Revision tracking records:
+---+

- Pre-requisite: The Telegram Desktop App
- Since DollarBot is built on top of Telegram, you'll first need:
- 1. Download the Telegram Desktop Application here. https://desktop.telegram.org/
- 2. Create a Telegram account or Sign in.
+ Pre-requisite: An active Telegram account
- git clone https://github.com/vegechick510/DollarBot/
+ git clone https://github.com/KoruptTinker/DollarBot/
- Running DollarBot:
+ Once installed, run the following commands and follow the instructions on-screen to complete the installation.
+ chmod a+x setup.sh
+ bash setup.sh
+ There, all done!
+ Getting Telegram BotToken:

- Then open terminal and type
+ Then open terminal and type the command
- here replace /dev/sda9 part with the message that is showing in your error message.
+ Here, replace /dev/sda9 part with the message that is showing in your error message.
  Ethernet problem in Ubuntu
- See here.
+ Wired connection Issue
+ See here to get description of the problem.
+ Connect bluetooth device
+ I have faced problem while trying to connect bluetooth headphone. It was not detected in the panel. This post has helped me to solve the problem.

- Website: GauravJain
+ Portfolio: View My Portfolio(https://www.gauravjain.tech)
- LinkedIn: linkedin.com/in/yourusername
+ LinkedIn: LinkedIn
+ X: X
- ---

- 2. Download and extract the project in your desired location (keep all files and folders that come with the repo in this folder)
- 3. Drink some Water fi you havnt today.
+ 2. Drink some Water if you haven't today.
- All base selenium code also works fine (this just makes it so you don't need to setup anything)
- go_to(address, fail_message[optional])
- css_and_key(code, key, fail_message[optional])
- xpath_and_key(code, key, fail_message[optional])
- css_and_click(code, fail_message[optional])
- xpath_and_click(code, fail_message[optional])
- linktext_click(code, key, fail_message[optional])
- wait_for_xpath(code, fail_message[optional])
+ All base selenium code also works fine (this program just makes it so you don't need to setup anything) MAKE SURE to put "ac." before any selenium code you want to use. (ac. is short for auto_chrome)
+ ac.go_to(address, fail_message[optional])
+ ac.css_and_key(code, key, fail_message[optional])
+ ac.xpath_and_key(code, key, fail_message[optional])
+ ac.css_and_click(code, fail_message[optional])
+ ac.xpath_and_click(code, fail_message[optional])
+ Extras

+---+

■ **Description of the task**
What is needed is a verbatim copy of every line in the records above from the one containing "- 3. Drink some Water fi you havnt today." down to the one containing "- wait_for_xpath(code, fail_message[optional])", both included, and nothing more.

■ **The answer**
- 3. Drink some Water fi you havnt today.
+ 2. Drink some Water if you haven't today.
- All base selenium code also works fine (this just makes it so you don't need to setup anything)
- go_to(address, fail_message[optional])
- css_and_key(code, key, fail_message[optional])
- xpath_and_key(code, key, fail_message[optional])
- css_and_click(code, fail_message[optional])
- xpath_and_click(code, fail_message[optional])
- linktext_click(code, key, fail_message[optional])
- wait_for_xpath(code, fail_message[optional])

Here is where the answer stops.